Long-distance tutorials by video-telephone.

 

  1. Description of system: general.  First: I have spent hundreds of hours on the telephone, talking to old students from all regions of the country.  It is a wonderful thing.  Think of it!  On one telephone network, I can speak to twenty percent of the world’s population.  It is an effective oral English tool.  However, it does have its limitations.  I cannot “see”, and this makes tasks like correcting written work almost impossible (just try it!).  Second: when I was traveling in Japan, I saw high-school students with the latest video cell phones beaming live motion pictures to another telephone user.  Of course, businesses use this technology too—“video-conferencing”.  Why not have a technology which is mid-way between a small video cell phone and the expensive, more complex video-conferencing tools?  In other words, why not introduce a new generation of common, plain, ordinary household telephones—with a flat-screen video display/video camera on them?  This is not for looking at fuzzy, cameo-sized pictures of your boy/girl-friend, but for letting the other person read a real book (and clearly) that you are holding under the camera!  In this way, teachers will be able to teach something to children who are not sitting next to them—maybe one is in Shanghai and the other is in Xining.  The implications are very large indeed. 

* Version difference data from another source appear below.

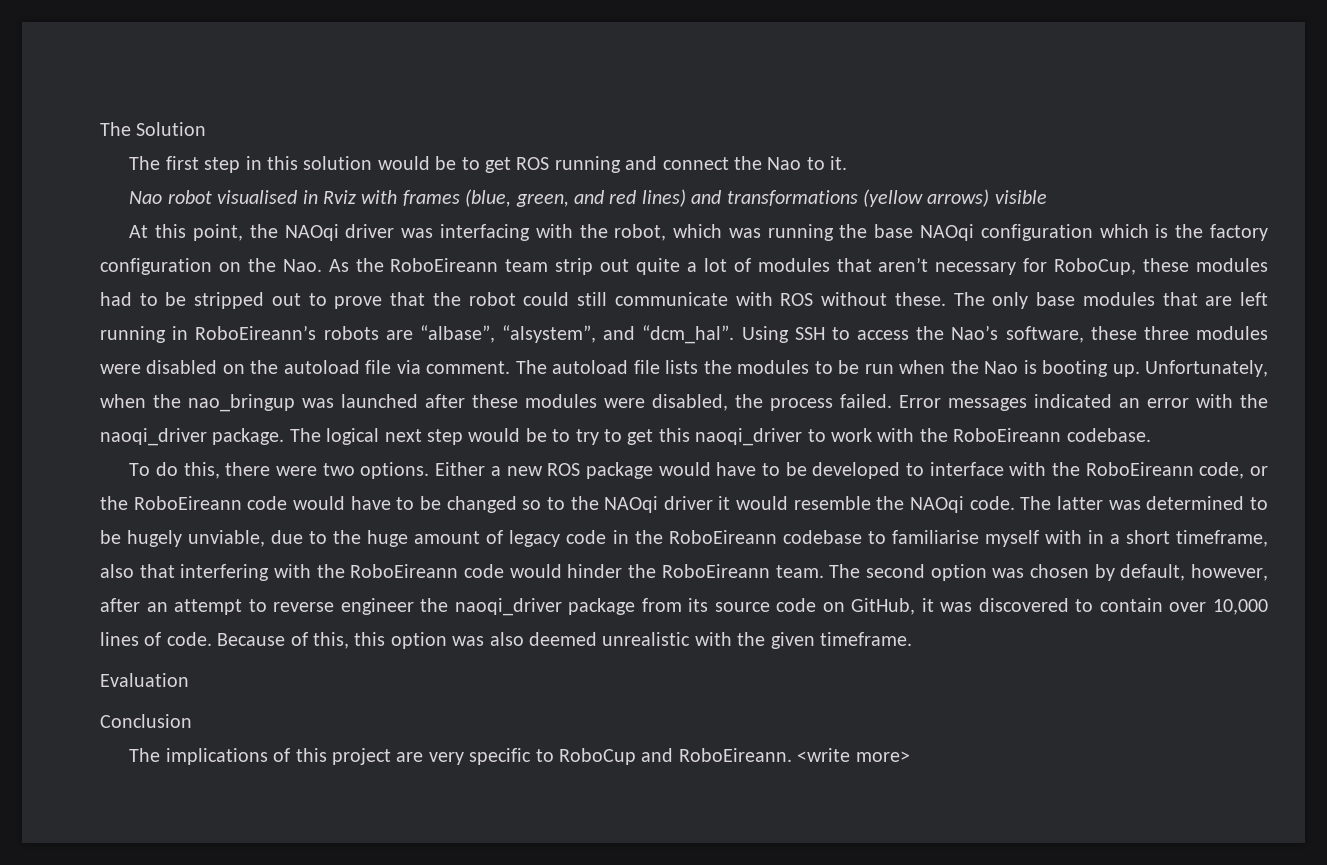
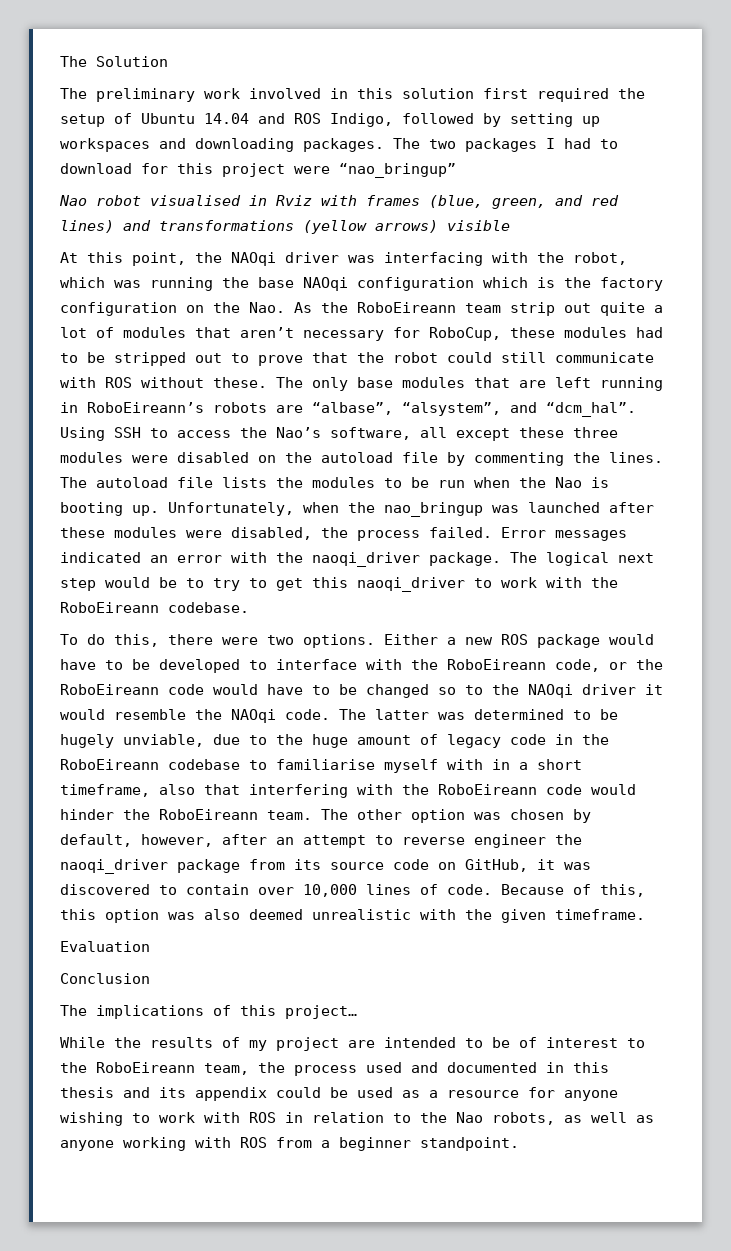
- The first step in this solution would be to get ROS running and connect the Nao to it.
+ The preliminary work involved in this solution first required the setup of Ubuntu 14.04 and ROS Indigo, followed by setting up workspaces and downloading packages. The two packages I had to download for this project were “nao_bringup”
- Using SSH to access the Nao’s software, these three modules were disabled on the autoload file via comment.
+ Using SSH to access the Nao’s software, all except these three modules were disabled on the autoload file by commenting the lines.
- The second option was chosen by default, however, after an attempt to reverse engineer the naoqi_driver package from its source code on GitHub, it was discovered to contain over 10,000 lines of code.
+ The other option was chosen by default, however, after an attempt to reverse engineer the naoqi_driver package from its source code on GitHub, it was discovered to contain over 10,000 lines of code.
- The implications of this project are very specific to RoboCup and RoboEireann. <write more>
+ The implications of this project…
+ While the results of my project are intended to be of interest to the RoboEireann team, the process used and documented in this thesis and its appendix could be used as a resource for anyone wishing to work with ROS in relation to the Nao robots, as well as anyone working with ROS from a beginner standpoint.

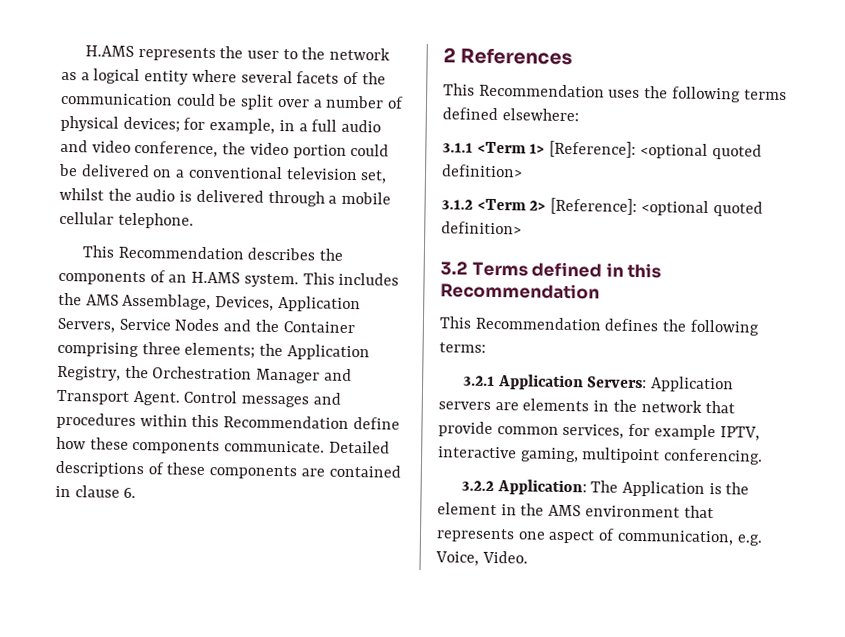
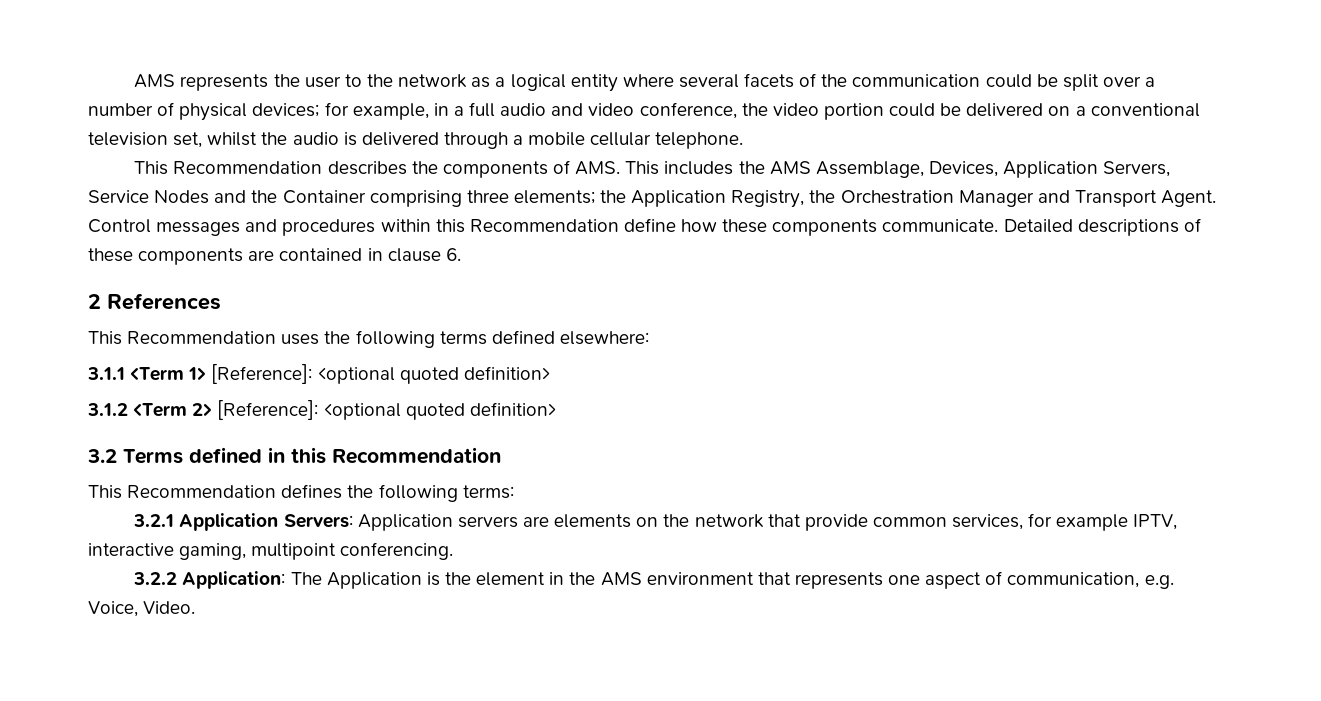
- H.AMS represents the user to the network as a logical entity where several facets of the communication could be split over a number of physical devices; for example, in a full audio and video conference, the video portion could be delivered on a conventional television set, whilst the audio is delivered through a mobile cellular telephone.
+ AMS represents the user to the network as a logical entity where several facets of the communication could be split over a number of physical devices; for example, in a full audio and video conference, the video portion could be delivered on a conventional television set, whilst the audio is delivered through a mobile cellular telephone.
- This Recommendation describes the components of an H.AMS system. This includes the AMS Assemblage, Devices, Application Servers, Service Nodes and the Container comprising three elements; the Application Registry, the Orchestration Manager and Transport Agent.
+ This Recommendation describes the components of AMS. This includes the AMS Assemblage, Devices, Application Servers, Service Nodes and the Container comprising three elements; the Application Registry, the Orchestration Manager and Transport Agent.
- 3.2.1 Application Servers: Application servers are elements in the network that provide common services, for example IPTV, interactive gaming, multipoint conferencing.
+ 3.2.1 Application Servers: Application servers are elements on the network that provide common services, for example IPTV, interactive gaming, multipoint conferencing.

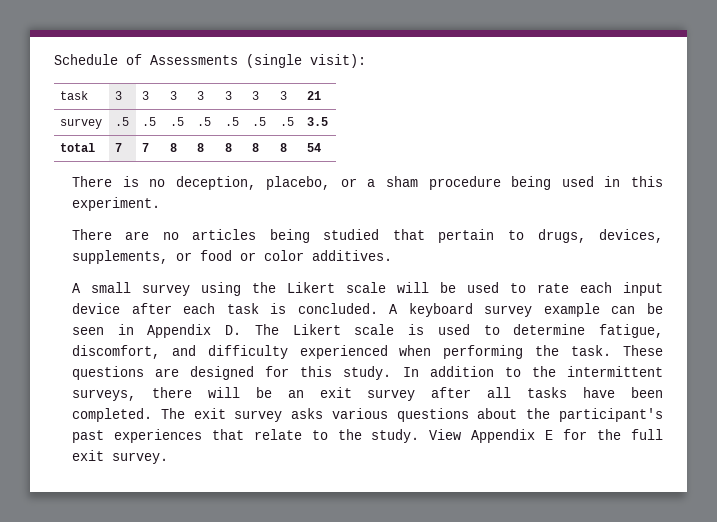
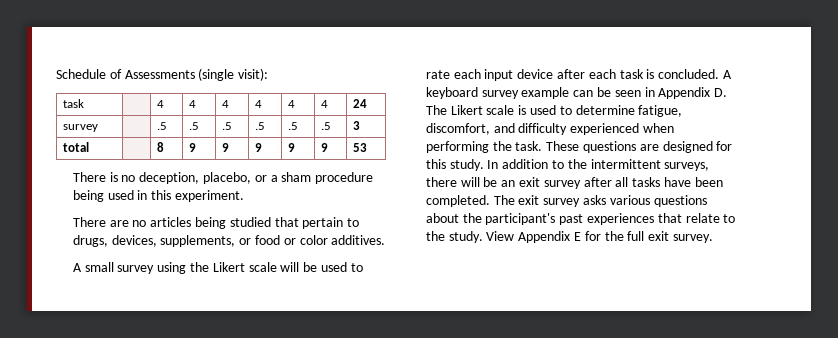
- task | 3 | 3 | 3 | 3 | 3 | 3 | 3 | 21
+ task | | 4 | 4 | 4 | 4 | 4 | 4 | 24
- survey | .5 | .5 | .5 | .5 | .5 | .5 | .5 | 3.5
+ survey | | .5 | .5 | .5 | .5 | .5 | .5 | 3
- total | 7 | 7 | 8 | 8 | 8 | 8 | 8 | 54
+ total | | 8 | 9 | 9 | 9 | 9 | 9 | 53

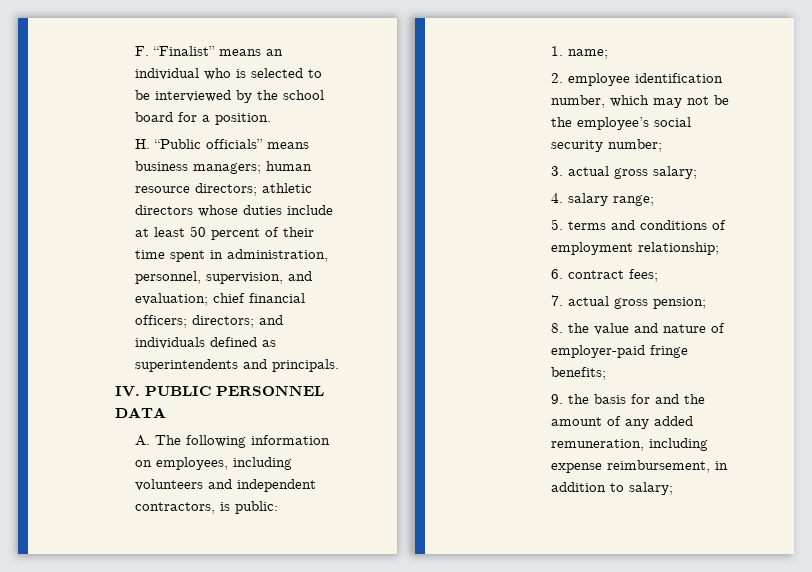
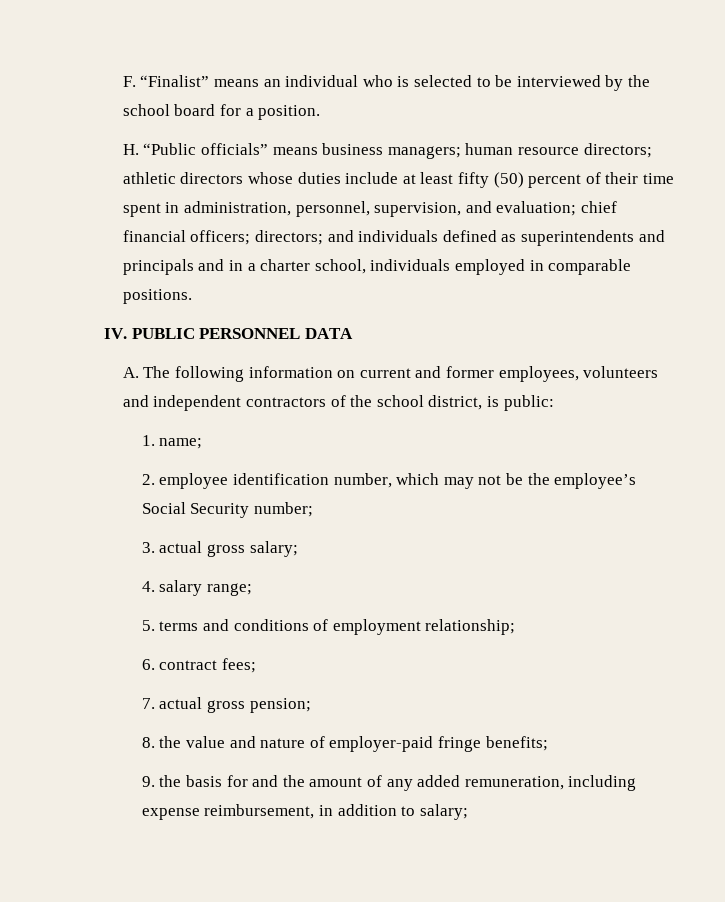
- H. “Public officials” means business managers; human resource directors; athletic directors whose duties include at least 50 percent of their time spent in administration, personnel, supervision, and evaluation; chief financial officers; directors; and individuals defined as superintendents and principals.
+ H. “Public officials” means business managers; human resource directors; athletic directors whose duties include at least fifty (50) percent of their time spent in administration, personnel, supervision, and evaluation; chief financial officers; directors; and individuals defined as superintendents and principals and in a charter school, individuals employed in comparable positions.
- A. The following information on employees, including volunteers and independent contractors, is public:
+ A. The following information on current and former employees, volunteers and independent contractors of the school district, is public:
- 2. employee identification number, which may not be the employee’s social security number;
+ 2. employee identification number, which may not be the employee’s Social Security number;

  2. Description of teacher’s role.  It seems fair to assume that the teacher will usually have all the books (especially those who are in the big cities).  The teacher can get a book, call up the student, put the book under the video camera, and begin the class.  Both parties use a pencil to point out where they are in the text, so there is no room for misunderstandings.  In this way, the student is freed from having to run around looking for books. 
  3. Description of student’s role.  If the student has written a piece of writing, it can be put under the video camera for the teacher to criticize.  The student can carry out the teacher’s proofreading instructions.  If the student has something to “show-and-tell” the teacher, then this is very easy.  In a sense, the student’s role is simple. 
  4. On telephone design, to help this learning.  I am not a “technically-gifted” person, but here are some ideas concerning the video-telephone.  First: the device can be used on the current system of telephone wires.  The video camera can be relatively simple (it only has to be able to read a book page!).  Super-powered cameras and screens, which may require sophisticated wire transmission technology, are not needed!  Second: the camera/screen unit does not have to be part of the actual telephone; it can somehow “plug” into an already existing telephone.  (This saves money, as you don’t have to buy a whole new telephone.) Third: the camera part is mounted onto a stand.  It is always “looking down” onto the table, where the book is lying.  The camera is auto-focus, or it can be adjusted manually by the person with the book.  (In other words, you are focusing for each other—to make everything less complex and expensive.)  Fourth: the camera is an “eye” and nothing more—no computer link-ups, and the like.  (Keep It Simple!)  Fifth: perhaps this device can also be connected to a real TV set, so that a teacher in one place can teach a whole classroom full of students somewhere else (you use the device, plus a big-screen TV connected to the device).  In summary, these are some ideas that some company, or individual, or graduate student from Qinghua University can use to develop a telephone attachment, so that reading and writing can be taught over long distances.  Hopefully, such video-telephones will not be too expensive, so that most people (or at least, one school in each village) can buy one.  In this way, English teachers can share their skills all over the country.